How does the cloud to spot disconnection of a core / photon?

I had run the local server in my PI for a while, today I happened to find that the local server could not respond to offline event of a photon immediately if the photon is offline for a unexpected reason. For example, I had a photon connected to local server, and it was then unplugged out of power, so the connection between photon and server was finished and I expect the local server to tell me the photon is offline, but I waited for minutes with nothing until I reconnected that photon to the local server, then both offline and online event pop up.

I haven’t looked into the code, but would there be faster way to detect the disconnection of the photon?

Hi @helxsz,

Good question! As you’ve noticed, sometimes the TCP socket doesn’t get cleaned up properly, and a session can be left open for a time. To help address this, the device and the cloud will periodically ping eachother in certain circumstances to check and make sure the connection is still alive. As it happens, I just released another release that improves this behavior on the main cloud, and makes it more configurable.

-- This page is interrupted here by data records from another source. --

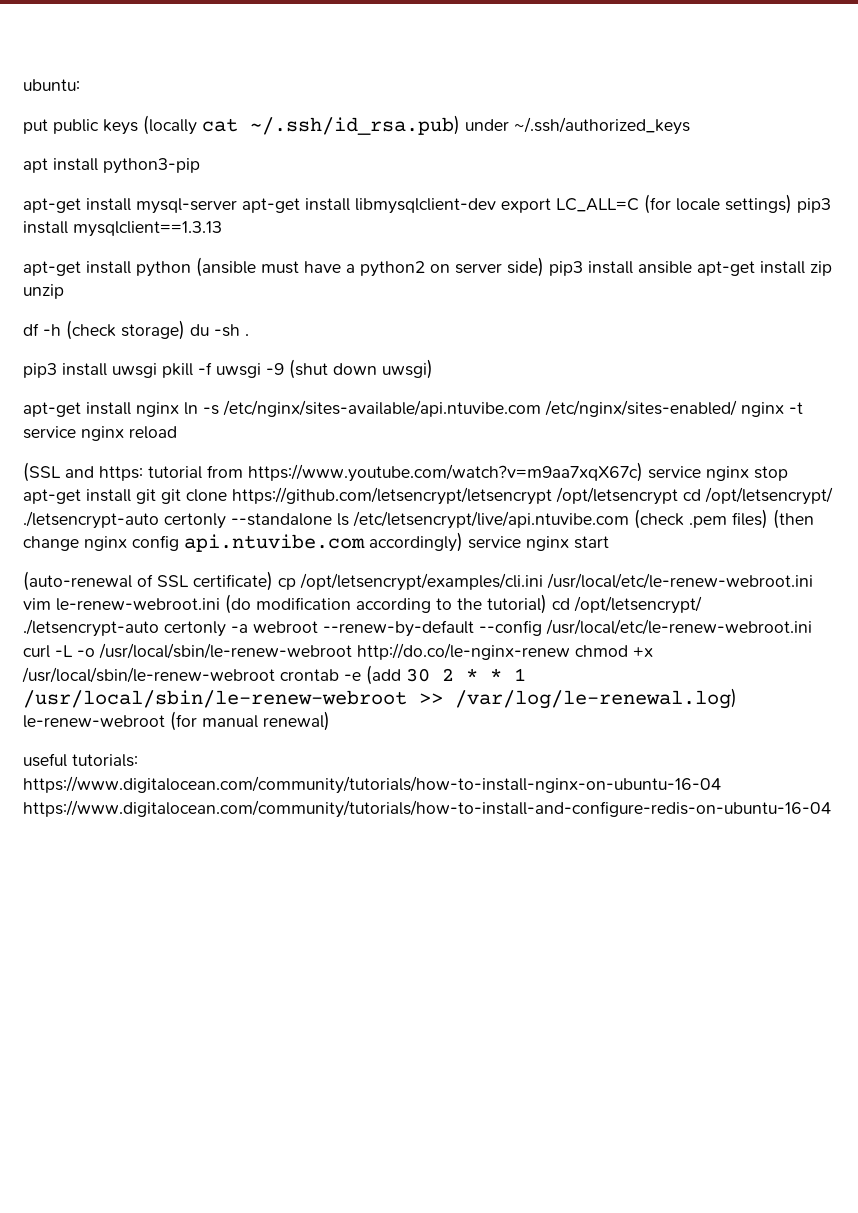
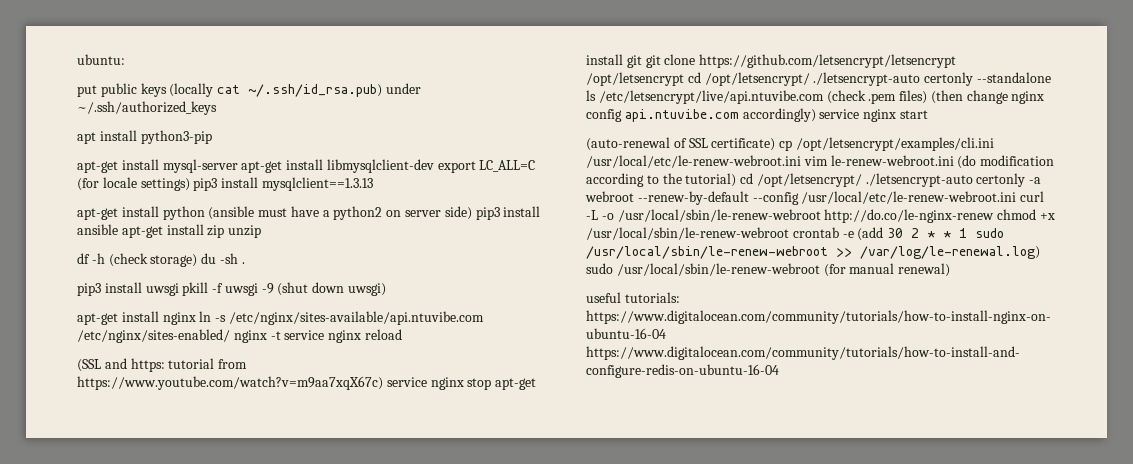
- (auto-renewal of SSL certificate) cp /opt/letsencrypt/examples/cli.ini /usr/local/etc/le-renew-webroot.ini vim le-renew-webroot.ini (do modification according to the tutorial) cd /opt/letsencrypt/ ./letsencrypt-auto certonly -a webroot --renew-by-default --config /usr/local/etc/le-renew-webroot.ini curl -L -o /usr/local/sbin/le-renew-webroot http://do.co/le-nginx-renew chmod +x /usr/local/sbin/le-renew-webroot crontab -e (add 30 2 * * 1 /usr/local/sbin/le-renew-webroot >> /var/log/le-renewal.log) le-renew-webroot (for manual renewal)
+ (auto-renewal of SSL certificate) cp /opt/letsencrypt/examples/cli.ini /usr/local/etc/le-renew-webroot.ini vim le-renew-webroot.ini (do modification according to the tutorial) cd /opt/letsencrypt/ ./letsencrypt-auto certonly -a webroot --renew-by-default --config /usr/local/etc/le-renew-webroot.ini curl -L -o /usr/local/sbin/le-renew-webroot http://do.co/le-nginx-renew chmod +x /usr/local/sbin/le-renew-webroot crontab -e (add 30 2 * * 1 sudo /usr/local/sbin/le-renew-webroot >> /var/log/le-renewal.log) sudo /usr/local/sbin/le-renew-webroot (for manual renewal)

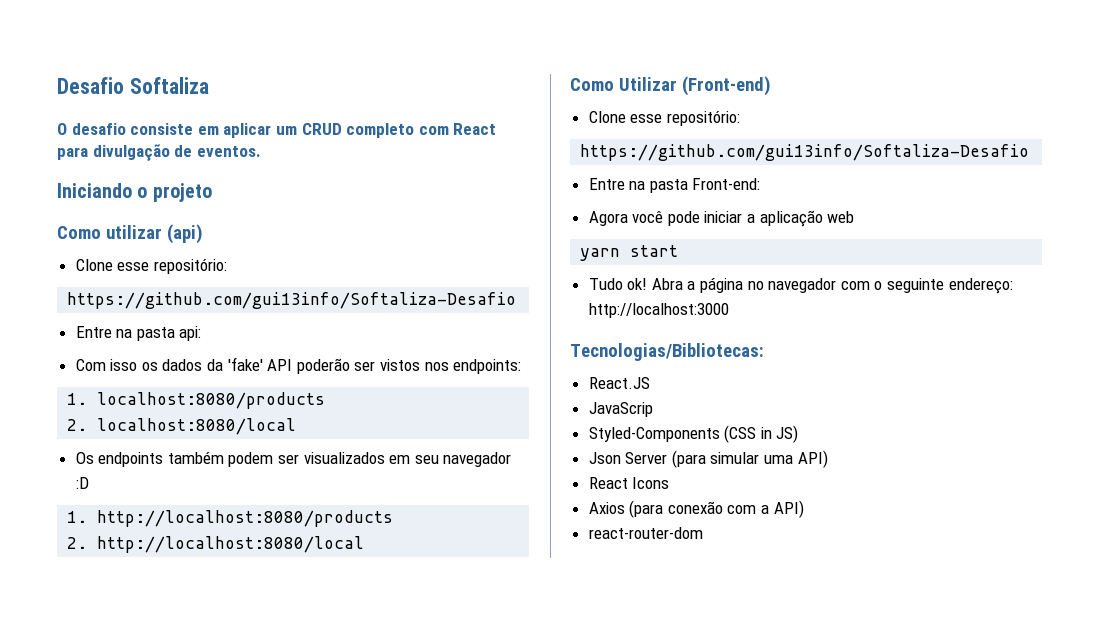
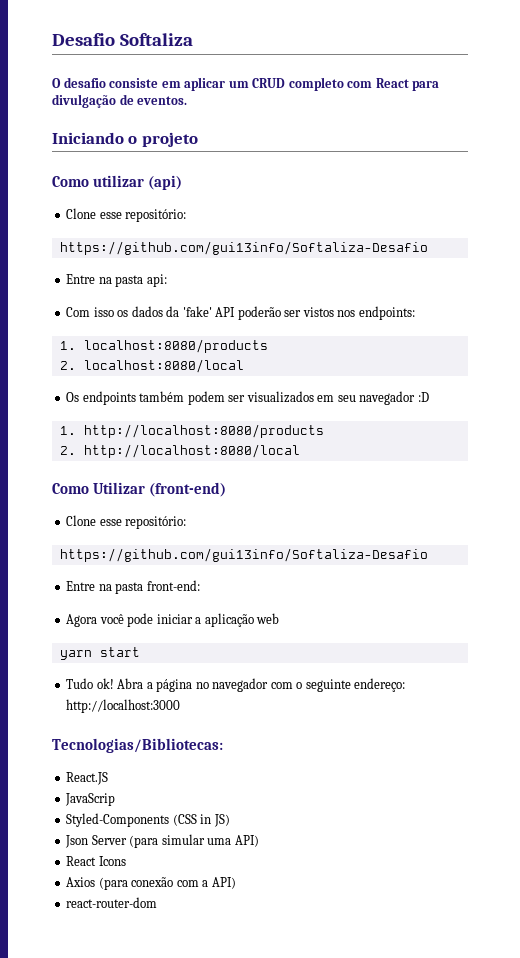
- Como Utilizar (Front-end)
+ Como Utilizar (front-end)
  Clone esse repositório:
  https://github.com/gui13info/Softaliza-Desafio
- Entre na pasta Front-end:
+ Entre na pasta front-end:

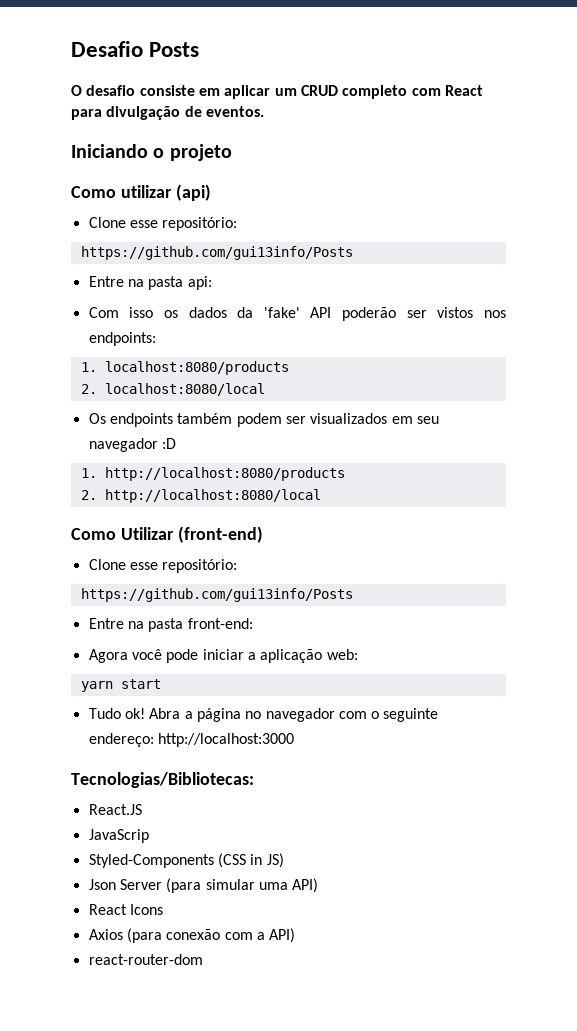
- Desafio Softaliza
+ Desafio Posts
  Como utilizar (api)
  Clone esse repositório:
- https://github.com/gui13info/Softaliza-Desafio
+ https://github.com/gui13info/Posts
  Como Utilizar (front-end)
  Clone esse repositório:
- https://github.com/gui13info/Softaliza-Desafio
+ https://github.com/gui13info/Posts
- Agora você pode iniciar a aplicação web
+ Agora você pode iniciar a aplicação web:

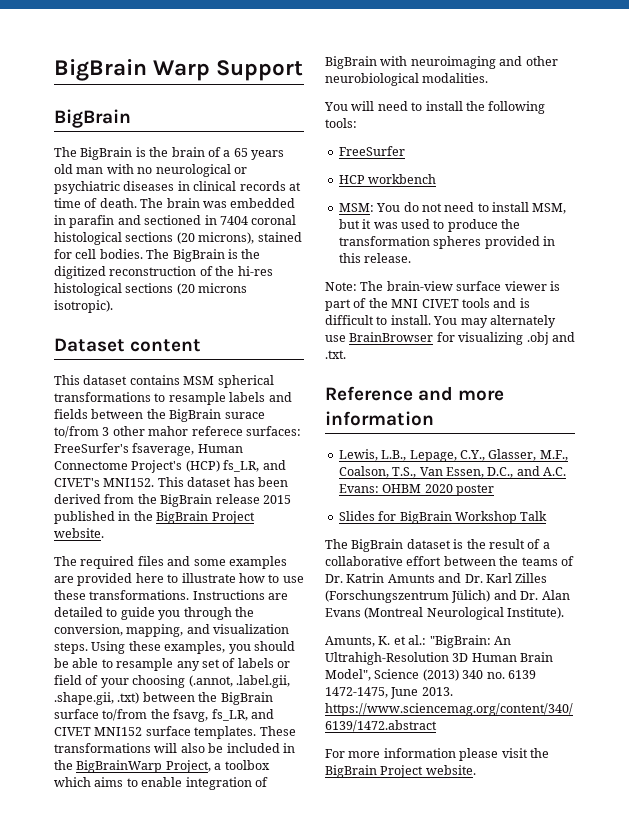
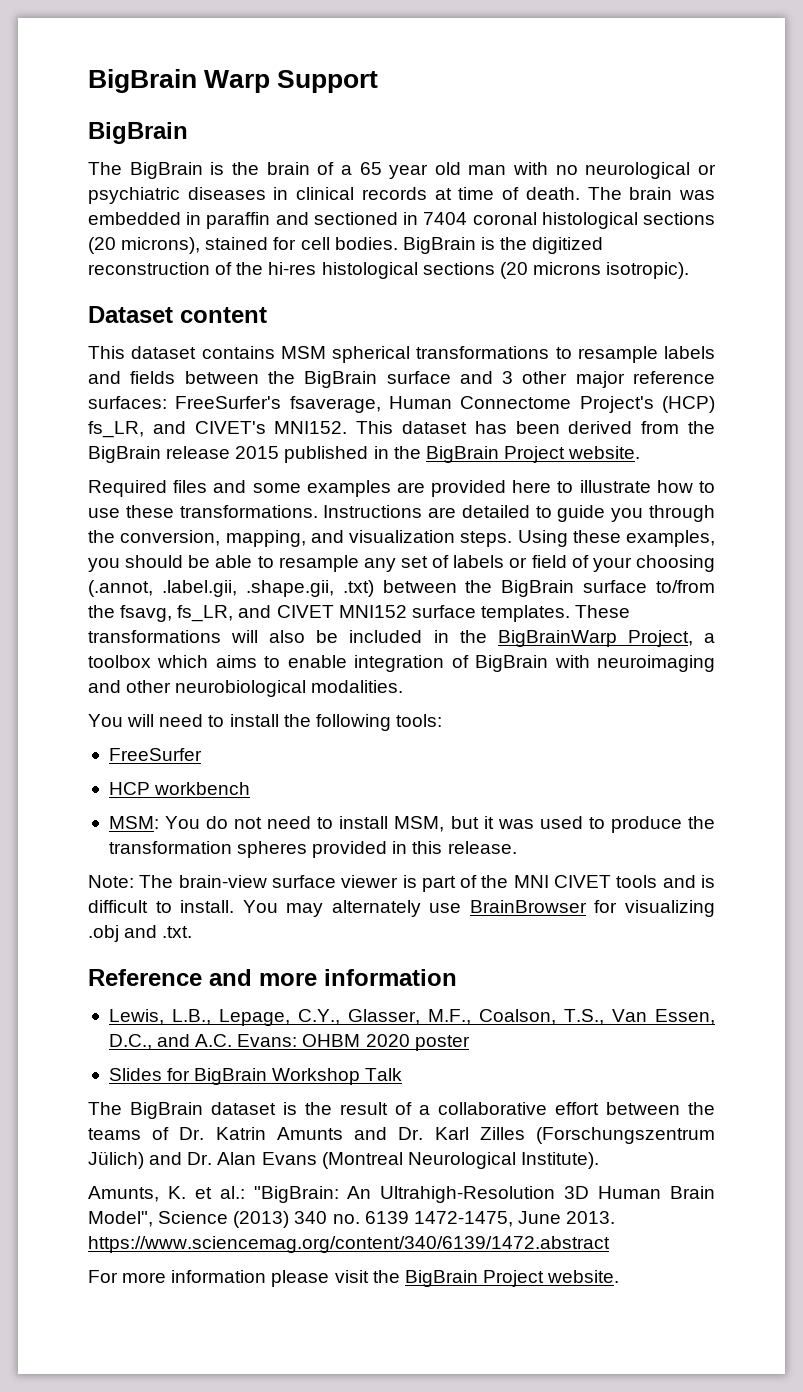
- The BigBrain is the brain of a 65 years old man with no neurological or psychiatric diseases in clinical records at time of death.
+ The BigBrain is the brain of a 65 year old man with no neurological or psychiatric diseases in clinical records at time of death.
- The brain was embedded in parafin and sectioned in 7404 coronal histological sections (20 microns), stained for cell bodies.
+ The brain was embedded in paraffin and sectioned in 7404 coronal histological sections (20 microns), stained for cell bodies.
- The BigBrain is the digitized reconstruction of the hi-res histological sections (20 microns isotropic).
+ BigBrain is the digitized reconstruction of the hi-res histological sections (20 microns isotropic).
- This dataset contains MSM spherical transformations to resample labels and fields between the BigBrain surace to/from 3 other mahor referece surfaces: FreeSurfer's fsaverage, Human Connectome Project's (HCP) fs_LR, and CIVET's MNI152.
+ This dataset contains MSM spherical transformations to resample labels and fields between the BigBrain surface and 3 other major reference surfaces: FreeSurfer's fsaverage, Human Connectome Project's (HCP) fs_LR, and CIVET's MNI152.
- The required files and some examples are provided here to illustrate how to use these transformations.
+ Required files and some examples are provided here to illustrate how to use these transformations.

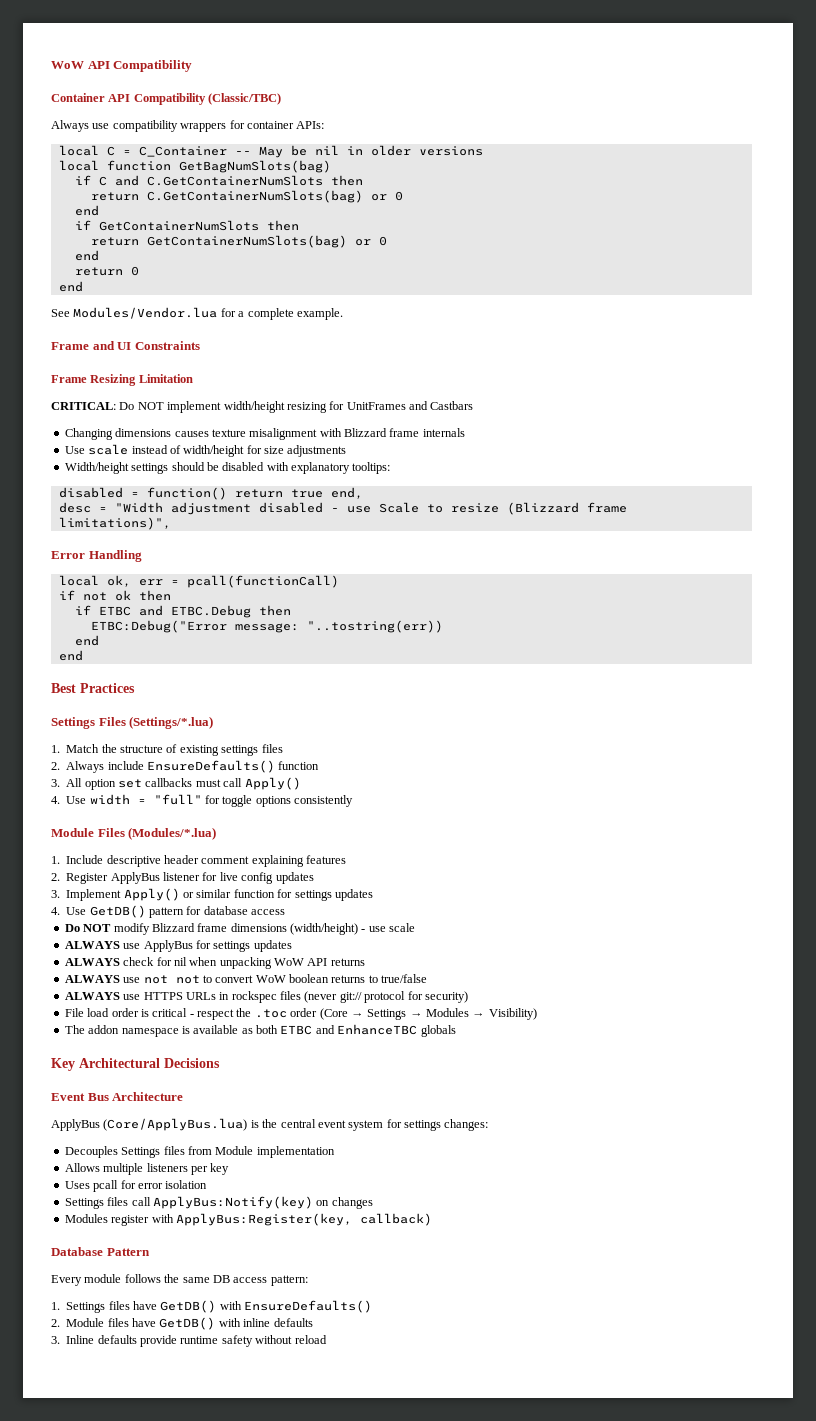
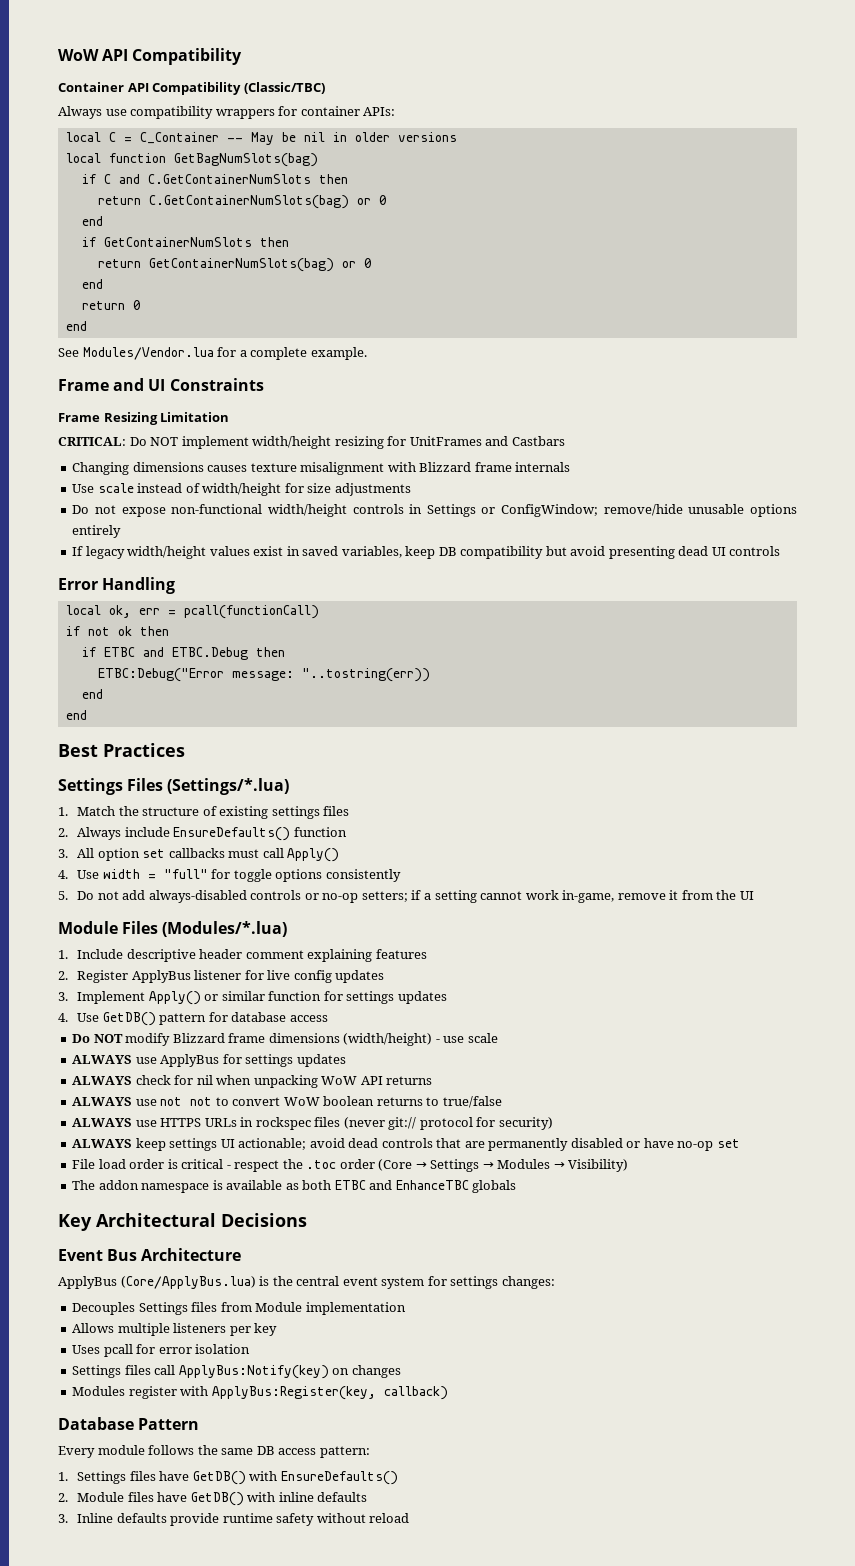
- Width/height settings should be disabled with explanatory tooltips:
- disabled = function() return true end,
- desc = "Width adjustment disabled - use Scale to resize (Blizzard frame limitations)",
+ Do not expose non-functional width/height controls in Settings or ConfigWindow; remove/hide unusable options entirely
+ If legacy width/height values exist in saved variables, keep DB compatibility but avoid presenting dead UI controls
+ 5. Do not add always-disabled controls or no-op setters; if a setting cannot work in-game, remove it from the UI
+ ALWAYS keep settings UI actionable; avoid dead controls that are permanently disabled or have no-op set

I’m not sure where this would be on the roadmap for the local server, but we can add it if it’s in big demand.

Thanks
David

Thanks,@Dave, as you mentioned the device and the cloud will periodically ping each other, I want to know does it mean that let the device normally ping the cloud periodically, if cloud doesn’t receive the ping for some time, it would clear the connection, is it ? and how to let the cloud to clear the connection?